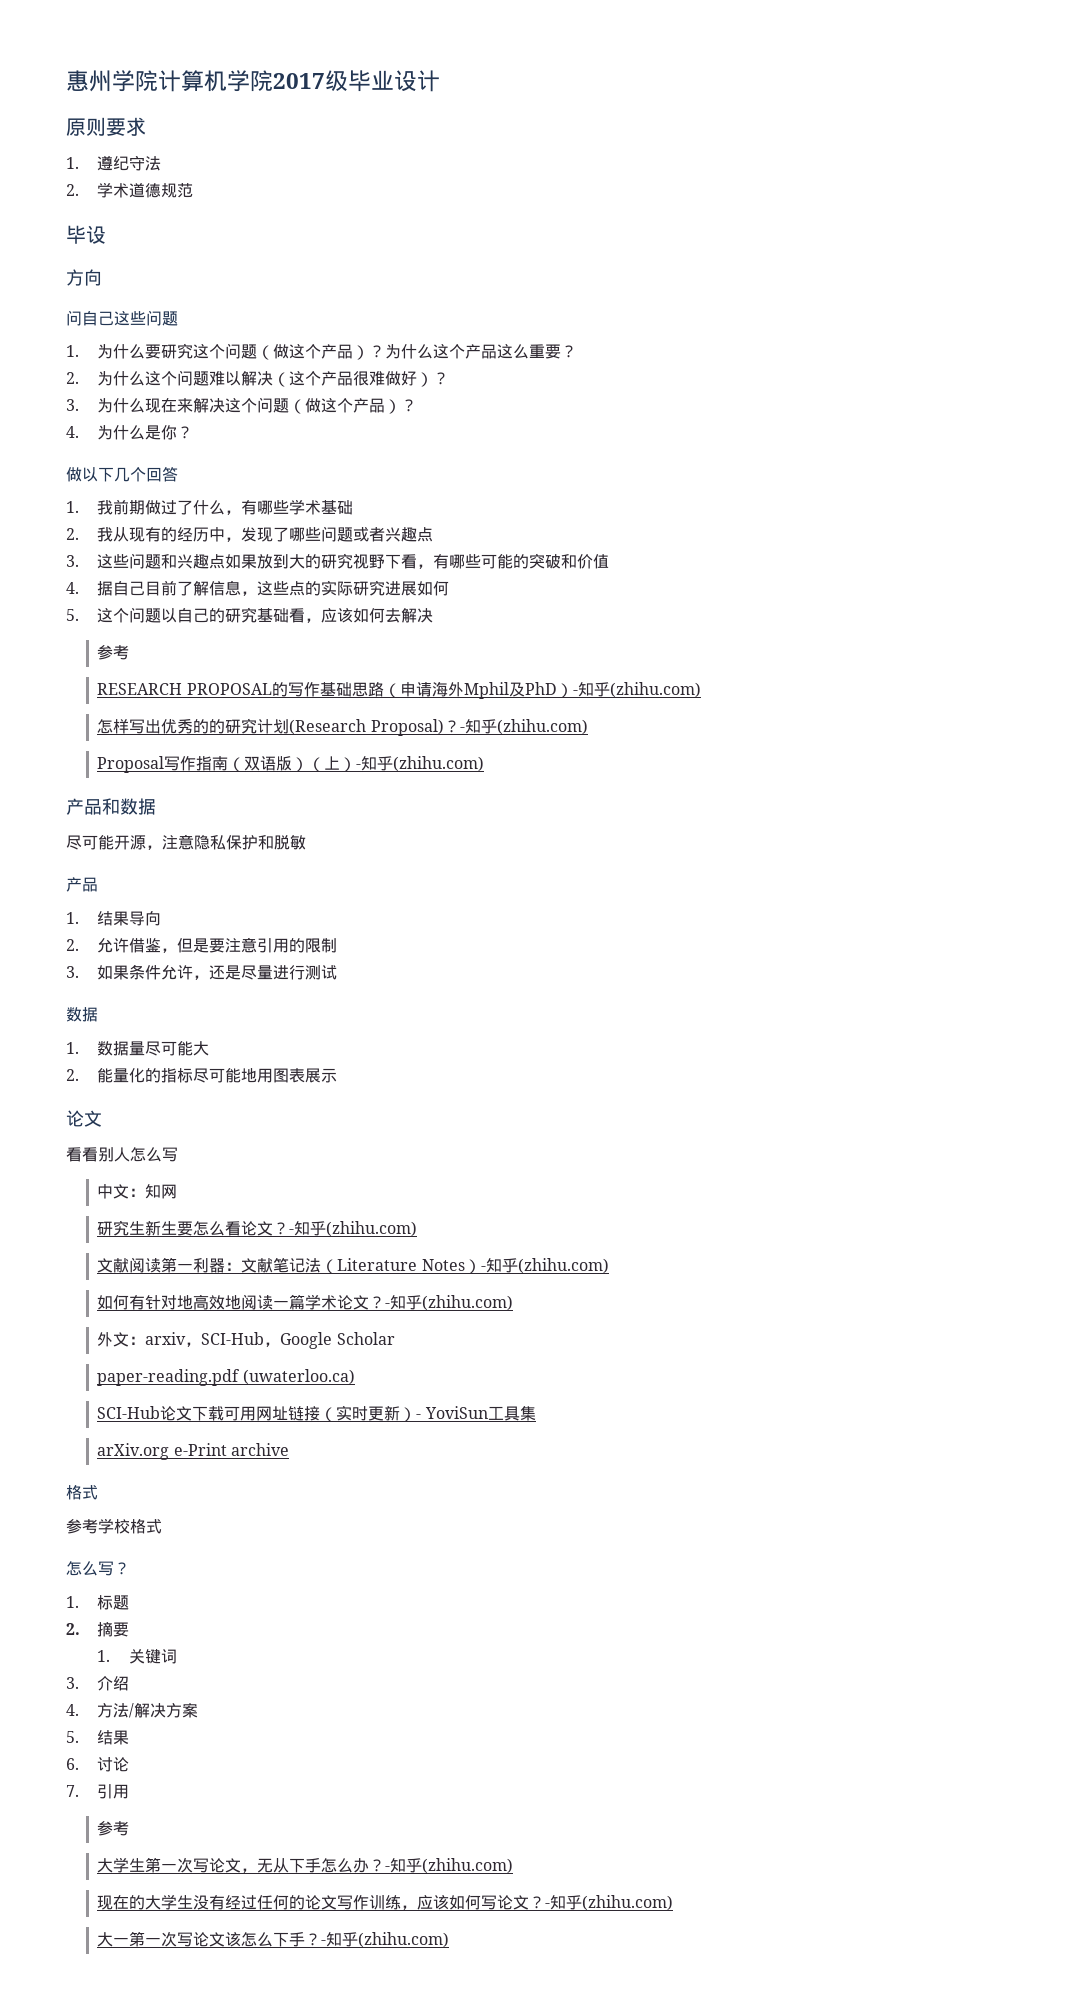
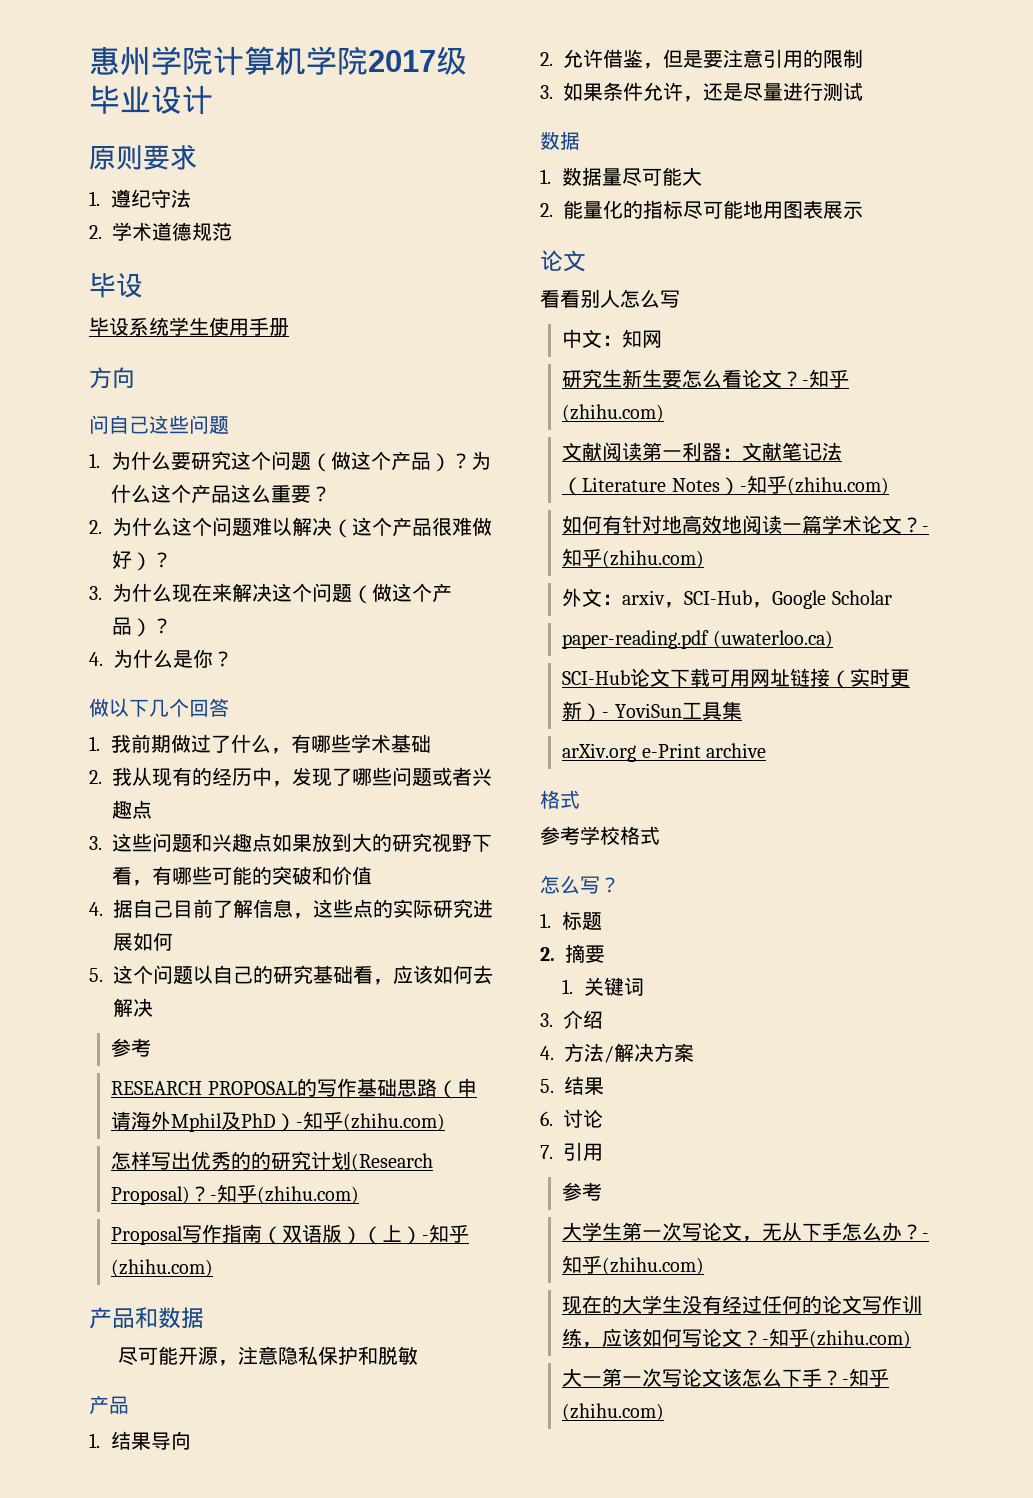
(106, 234) none -> [89,317,289,336] // 毕设系统学生使用手册

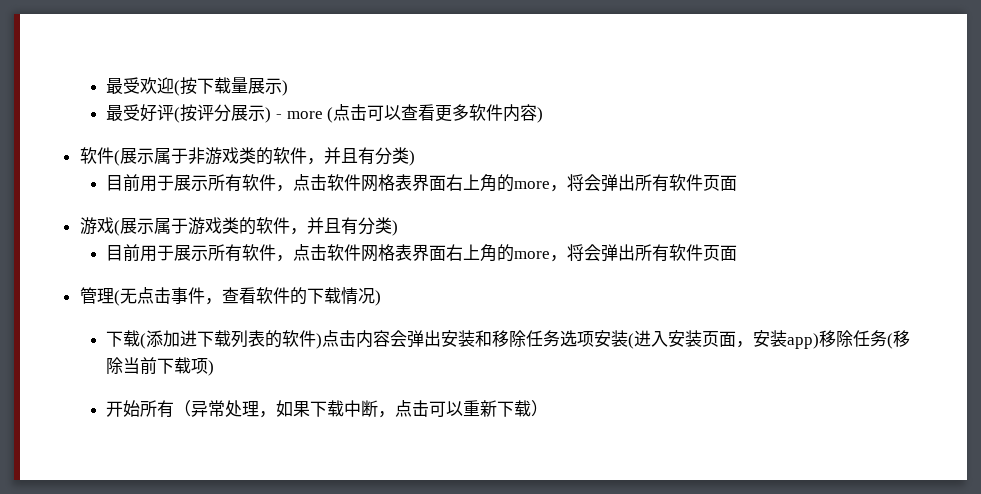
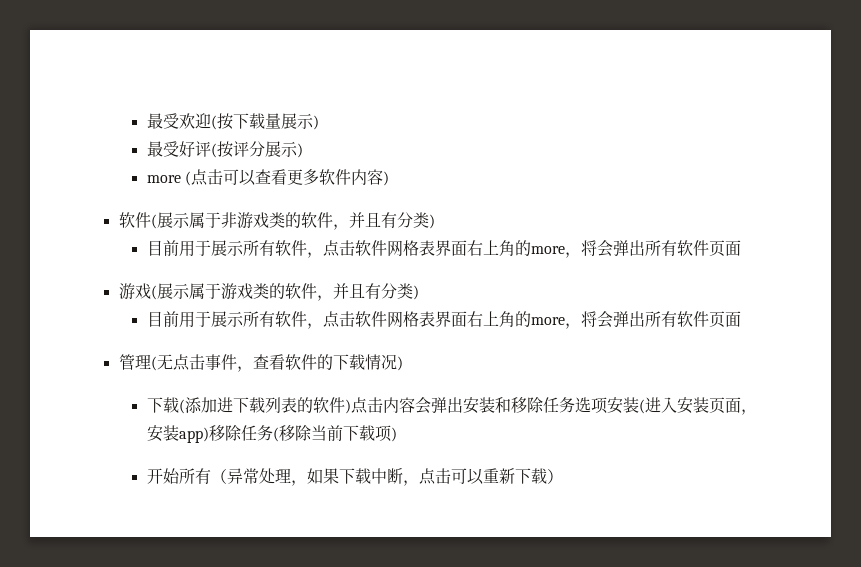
[276,114,283,119] - -> (303, 150) //

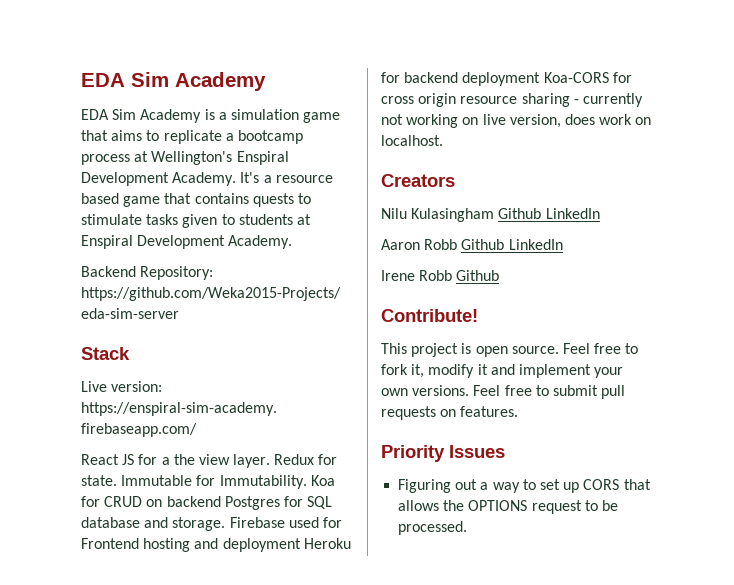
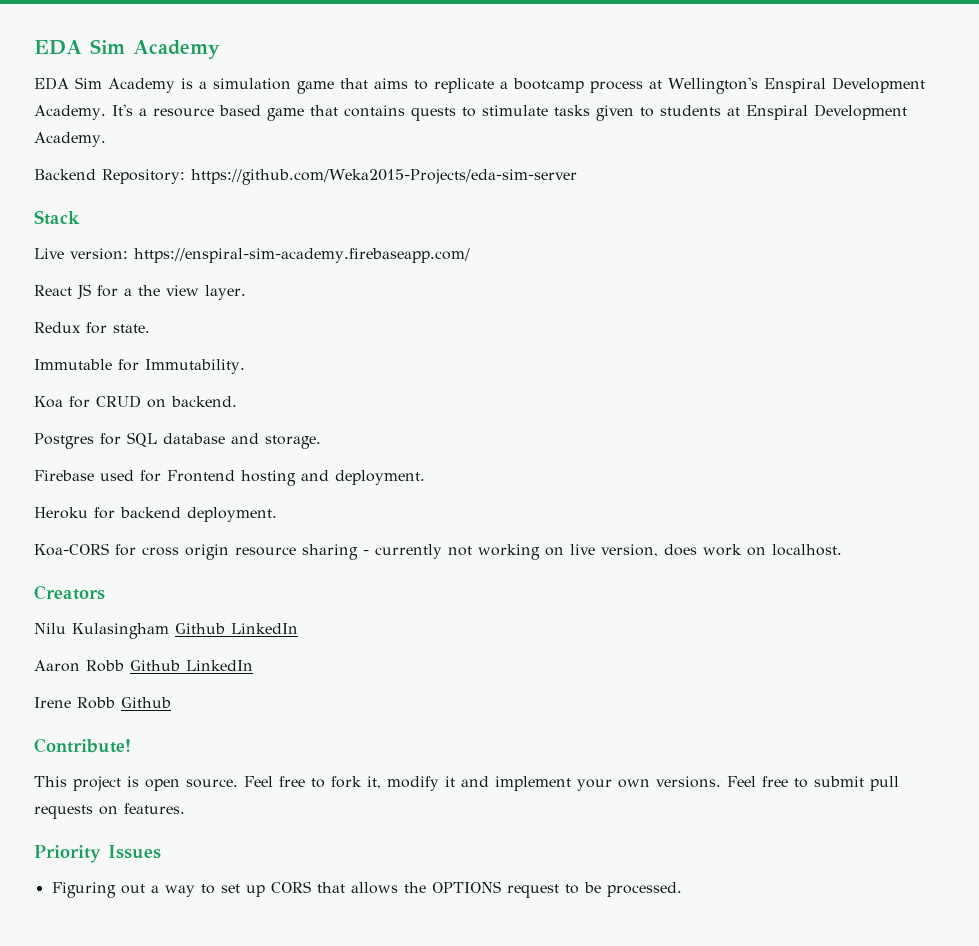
(271, 461) none -> (246, 292) //
(117, 480) none -> (150, 328) //
(307, 482) none -> (245, 366) //
[166,496,221,507] backend -> [171,396,237,407] backend. //
(226, 524) none -> (321, 442) //
[222,538,301,552] deployment -> [335,470,425,485] deployment. //
[462,72,541,86] deployment -> [187,507,277,522] deployment. //

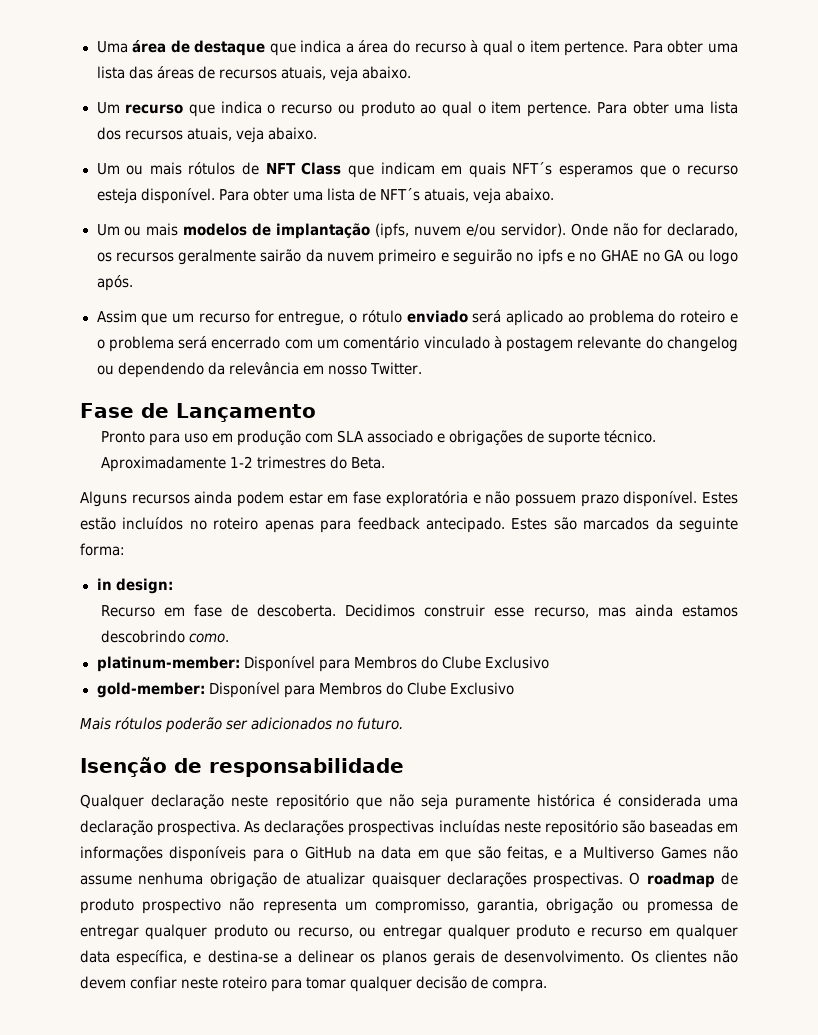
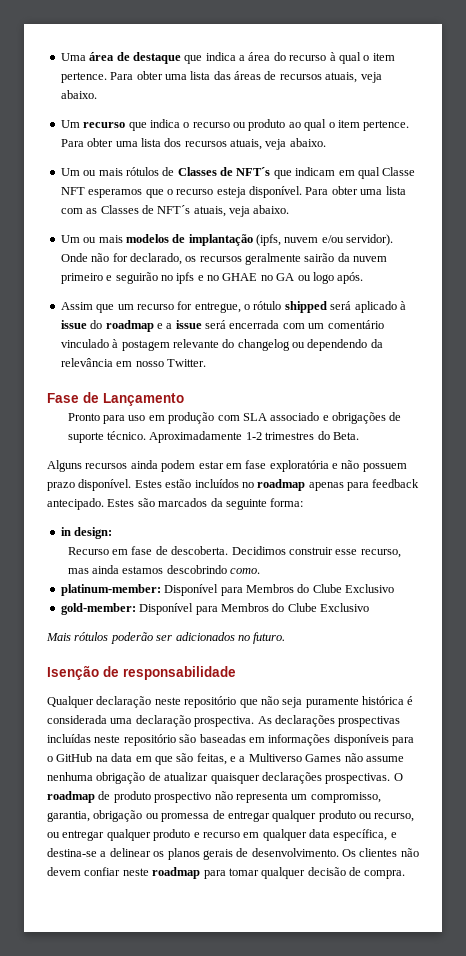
[265,162,553,178] NFT Class que indicam em quais NFT´s -> [177,167,416,179] [60,187,85,195] Classes de NFT´s que indicam em qual Classe NFT
(355, 194) none -> [60,205,139,214] com as Classes
[406,310,468,323] enviado -> [284,301,327,313] shipped
[567,310,738,326] [96,336,281,352] ao problema do roteiro e o problema será encerrado -> [399,301,406,310] [60,320,280,332] à issue do roadmap e a issue será encerrada
[213,517,259,530] roteiro -> [257,479,306,491] roadmap
[222,976,268,989] roteiro -> [152,867,201,879] roadmap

= = = = = = =

From the listing above, restate verbatim the lines running from the one with "[166,496,221,507] backend ->" through the one with "[265,162,553,178] NFT Class", inclusive, but not the pictures.

[166,496,221,507] backend -> [171,396,237,407] backend. //
(226, 524) none -> (321, 442) //
[222,538,301,552] deployment -> [335,470,425,485] deployment. //
[462,72,541,86] deployment -> [187,507,277,522] deployment. //

[265,162,553,178] NFT Class que indicam em quais NFT´s -> [177,167,416,179] [60,187,85,195] Classes de NFT´s que indicam em qual Classe NFT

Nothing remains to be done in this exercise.